**Aim of the task:** Would you please transcribe, exactly as written, the lines of the entries below starting at the one that holds "Asymmetrical Knit Top" and ending at the one that holds "Obsidianblau/Obsidianblau - Victory-Poloshirt", both included?

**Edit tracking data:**
--- START ---

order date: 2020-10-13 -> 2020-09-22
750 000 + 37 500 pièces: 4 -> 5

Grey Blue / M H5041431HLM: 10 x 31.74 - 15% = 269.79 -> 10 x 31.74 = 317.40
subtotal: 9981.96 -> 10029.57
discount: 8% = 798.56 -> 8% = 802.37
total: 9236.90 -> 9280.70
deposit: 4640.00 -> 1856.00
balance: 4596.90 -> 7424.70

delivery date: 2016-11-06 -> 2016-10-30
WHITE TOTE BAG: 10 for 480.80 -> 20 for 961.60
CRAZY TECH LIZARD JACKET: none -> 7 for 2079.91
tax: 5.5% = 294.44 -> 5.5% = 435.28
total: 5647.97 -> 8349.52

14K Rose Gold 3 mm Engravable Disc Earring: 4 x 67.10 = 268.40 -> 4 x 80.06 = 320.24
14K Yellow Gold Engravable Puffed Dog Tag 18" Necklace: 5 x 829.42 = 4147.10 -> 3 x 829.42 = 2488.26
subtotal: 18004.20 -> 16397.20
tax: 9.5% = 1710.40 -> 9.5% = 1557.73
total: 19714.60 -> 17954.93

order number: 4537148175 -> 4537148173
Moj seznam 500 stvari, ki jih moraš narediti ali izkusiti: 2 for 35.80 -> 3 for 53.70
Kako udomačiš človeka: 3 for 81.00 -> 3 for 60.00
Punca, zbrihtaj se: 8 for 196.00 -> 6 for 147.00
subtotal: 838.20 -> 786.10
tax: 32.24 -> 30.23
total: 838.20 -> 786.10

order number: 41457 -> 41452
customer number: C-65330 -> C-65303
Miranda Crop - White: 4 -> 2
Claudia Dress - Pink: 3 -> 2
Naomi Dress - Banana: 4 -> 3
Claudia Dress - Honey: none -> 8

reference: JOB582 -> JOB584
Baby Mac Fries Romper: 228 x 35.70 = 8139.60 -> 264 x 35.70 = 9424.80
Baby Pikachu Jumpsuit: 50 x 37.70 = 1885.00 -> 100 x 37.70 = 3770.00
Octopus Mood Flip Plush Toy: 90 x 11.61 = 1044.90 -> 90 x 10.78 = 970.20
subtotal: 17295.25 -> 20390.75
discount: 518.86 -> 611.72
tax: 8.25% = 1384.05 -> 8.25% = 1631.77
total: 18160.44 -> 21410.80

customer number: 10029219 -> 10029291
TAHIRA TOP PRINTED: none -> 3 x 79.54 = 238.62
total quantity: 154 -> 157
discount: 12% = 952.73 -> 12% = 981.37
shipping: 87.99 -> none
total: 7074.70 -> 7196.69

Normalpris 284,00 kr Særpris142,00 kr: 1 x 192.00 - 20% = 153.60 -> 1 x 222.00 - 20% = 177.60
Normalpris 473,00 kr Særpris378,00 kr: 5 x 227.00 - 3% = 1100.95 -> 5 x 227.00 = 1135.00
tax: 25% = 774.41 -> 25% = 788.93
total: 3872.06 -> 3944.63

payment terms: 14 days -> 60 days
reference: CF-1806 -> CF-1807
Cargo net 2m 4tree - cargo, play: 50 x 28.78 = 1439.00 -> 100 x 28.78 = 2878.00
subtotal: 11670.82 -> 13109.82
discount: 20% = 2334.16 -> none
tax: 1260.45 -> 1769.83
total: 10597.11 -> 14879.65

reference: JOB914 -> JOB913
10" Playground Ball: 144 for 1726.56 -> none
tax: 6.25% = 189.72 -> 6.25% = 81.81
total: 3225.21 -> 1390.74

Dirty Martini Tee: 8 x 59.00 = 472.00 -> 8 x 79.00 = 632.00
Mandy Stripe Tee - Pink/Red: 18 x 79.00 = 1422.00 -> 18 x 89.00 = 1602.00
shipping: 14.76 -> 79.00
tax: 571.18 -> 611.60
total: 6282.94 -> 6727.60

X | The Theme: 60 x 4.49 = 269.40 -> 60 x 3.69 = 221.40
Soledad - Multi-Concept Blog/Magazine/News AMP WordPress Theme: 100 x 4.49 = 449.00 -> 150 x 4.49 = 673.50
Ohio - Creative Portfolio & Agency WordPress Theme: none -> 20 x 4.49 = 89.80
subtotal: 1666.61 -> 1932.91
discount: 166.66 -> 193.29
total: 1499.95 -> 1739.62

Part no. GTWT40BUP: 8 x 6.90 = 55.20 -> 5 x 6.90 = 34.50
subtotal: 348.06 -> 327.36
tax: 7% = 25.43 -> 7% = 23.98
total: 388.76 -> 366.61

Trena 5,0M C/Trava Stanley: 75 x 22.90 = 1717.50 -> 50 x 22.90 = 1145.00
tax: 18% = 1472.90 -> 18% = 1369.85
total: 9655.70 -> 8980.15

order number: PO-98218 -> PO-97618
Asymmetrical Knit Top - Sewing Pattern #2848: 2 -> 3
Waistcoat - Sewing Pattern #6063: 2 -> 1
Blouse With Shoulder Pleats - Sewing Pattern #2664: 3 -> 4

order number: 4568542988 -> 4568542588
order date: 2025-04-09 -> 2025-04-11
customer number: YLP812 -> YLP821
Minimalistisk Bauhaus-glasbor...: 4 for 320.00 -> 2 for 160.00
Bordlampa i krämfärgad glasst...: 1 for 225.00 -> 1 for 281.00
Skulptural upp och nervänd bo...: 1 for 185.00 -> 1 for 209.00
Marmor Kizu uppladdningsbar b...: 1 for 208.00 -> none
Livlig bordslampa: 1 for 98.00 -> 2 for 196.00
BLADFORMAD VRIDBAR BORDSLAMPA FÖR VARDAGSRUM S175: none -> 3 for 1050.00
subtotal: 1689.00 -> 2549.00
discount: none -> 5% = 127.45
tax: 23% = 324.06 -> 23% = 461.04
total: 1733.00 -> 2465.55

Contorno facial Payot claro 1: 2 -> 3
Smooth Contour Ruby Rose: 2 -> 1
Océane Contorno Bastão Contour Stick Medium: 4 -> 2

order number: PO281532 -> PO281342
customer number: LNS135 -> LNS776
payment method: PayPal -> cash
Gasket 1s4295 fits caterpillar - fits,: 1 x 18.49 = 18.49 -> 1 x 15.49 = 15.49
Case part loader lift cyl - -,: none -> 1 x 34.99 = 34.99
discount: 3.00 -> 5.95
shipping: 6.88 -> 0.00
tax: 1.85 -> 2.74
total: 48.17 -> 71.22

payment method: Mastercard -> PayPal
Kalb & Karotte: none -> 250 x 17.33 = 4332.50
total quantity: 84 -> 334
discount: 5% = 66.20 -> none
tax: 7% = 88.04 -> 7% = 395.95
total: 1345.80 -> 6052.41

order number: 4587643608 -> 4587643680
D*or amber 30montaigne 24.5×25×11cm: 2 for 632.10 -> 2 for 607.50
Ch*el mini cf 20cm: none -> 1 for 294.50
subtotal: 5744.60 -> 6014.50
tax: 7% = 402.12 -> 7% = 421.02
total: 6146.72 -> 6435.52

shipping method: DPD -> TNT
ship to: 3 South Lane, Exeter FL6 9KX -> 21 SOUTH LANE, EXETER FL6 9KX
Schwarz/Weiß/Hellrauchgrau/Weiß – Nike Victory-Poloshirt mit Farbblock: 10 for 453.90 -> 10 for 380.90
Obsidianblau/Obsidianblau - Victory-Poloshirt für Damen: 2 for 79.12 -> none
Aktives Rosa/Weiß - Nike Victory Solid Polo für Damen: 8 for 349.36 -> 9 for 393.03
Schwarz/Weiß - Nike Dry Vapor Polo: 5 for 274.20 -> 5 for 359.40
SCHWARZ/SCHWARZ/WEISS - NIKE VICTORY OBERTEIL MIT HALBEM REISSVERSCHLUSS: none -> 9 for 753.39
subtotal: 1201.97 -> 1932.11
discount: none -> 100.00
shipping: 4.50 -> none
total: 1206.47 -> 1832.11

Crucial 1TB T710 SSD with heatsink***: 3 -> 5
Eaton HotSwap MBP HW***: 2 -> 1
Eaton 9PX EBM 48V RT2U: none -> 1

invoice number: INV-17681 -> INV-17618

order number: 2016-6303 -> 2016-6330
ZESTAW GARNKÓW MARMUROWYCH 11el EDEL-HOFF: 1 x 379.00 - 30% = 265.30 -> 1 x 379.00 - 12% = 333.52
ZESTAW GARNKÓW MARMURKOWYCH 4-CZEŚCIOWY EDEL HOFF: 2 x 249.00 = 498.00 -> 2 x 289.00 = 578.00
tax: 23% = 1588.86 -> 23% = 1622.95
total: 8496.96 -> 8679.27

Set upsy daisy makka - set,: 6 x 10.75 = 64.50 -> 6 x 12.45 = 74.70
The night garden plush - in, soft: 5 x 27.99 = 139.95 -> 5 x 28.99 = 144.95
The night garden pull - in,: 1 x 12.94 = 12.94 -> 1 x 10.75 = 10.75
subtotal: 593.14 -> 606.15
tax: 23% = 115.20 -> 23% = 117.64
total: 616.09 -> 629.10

--- END ---

**Final answer:**
Asymmetrical Knit Top - Sewing Pattern #2848: 2 -> 3
Waistcoat - Sewing Pattern #6063: 2 -> 1
Blouse With Shoulder Pleats - Sewing Pattern #2664: 3 -> 4

order number: 4568542988 -> 4568542588
order date: 2025-04-09 -> 2025-04-11
customer number: YLP812 -> YLP821
Minimalistisk Bauhaus-glasbor...: 4 for 320.00 -> 2 for 160.00
Bordlampa i krämfärgad glasst...: 1 for 225.00 -> 1 for 281.00
Skulptural upp och nervänd bo...: 1 for 185.00 -> 1 for 209.00
Marmor Kizu uppladdningsbar b...: 1 for 208.00 -> none
Livlig bordslampa: 1 for 98.00 -> 2 for 196.00
BLADFORMAD VRIDBAR BORDSLAMPA FÖR VARDAGSRUM S175: none -> 3 for 1050.00
subtotal: 1689.00 -> 2549.00
discount: none -> 5% = 127.45
tax: 23% = 324.06 -> 23% = 461.04
total: 1733.00 -> 2465.55

Contorno facial Payot claro 1: 2 -> 3
Smooth Contour Ruby Rose: 2 -> 1
Océane Contorno Bastão Contour Stick Medium: 4 -> 2

order number: PO281532 -> PO281342
customer number: LNS135 -> LNS776
payment method: PayPal -> cash
Gasket 1s4295 fits caterpillar - fits,: 1 x 18.49 = 18.49 -> 1 x 15.49 = 15.49
Case part loader lift cyl - -,: none -> 1 x 34.99 = 34.99
discount: 3.00 -> 5.95
shipping: 6.88 -> 0.00
tax: 1.85 -> 2.74
total: 48.17 -> 71.22

payment method: Mastercard -> PayPal
Kalb & Karotte: none -> 250 x 17.33 = 4332.50
total quantity: 84 -> 334
discount: 5% = 66.20 -> none
tax: 7% = 88.04 -> 7% = 395.95
total: 1345.80 -> 6052.41

order number: 4587643608 -> 4587643680
D*or amber 30montaigne 24.5×25×11cm: 2 for 632.10 -> 2 for 607.50
Ch*el mini cf 20cm: none -> 1 for 294.50
subtotal: 5744.60 -> 6014.50
tax: 7% = 402.12 -> 7% = 421.02
total: 6146.72 -> 6435.52

shipping method: DPD -> TNT
ship to: 3 South Lane, Exeter FL6 9KX -> 21 SOUTH LANE, EXETER FL6 9KX
Schwarz/Weiß/Hellrauchgrau/Weiß – Nike Victory-Poloshirt mit Farbblock: 10 for 453.90 -> 10 for 380.90
Obsidianblau/Obsidianblau - Victory-Poloshirt für Damen: 2 for 79.12 -> none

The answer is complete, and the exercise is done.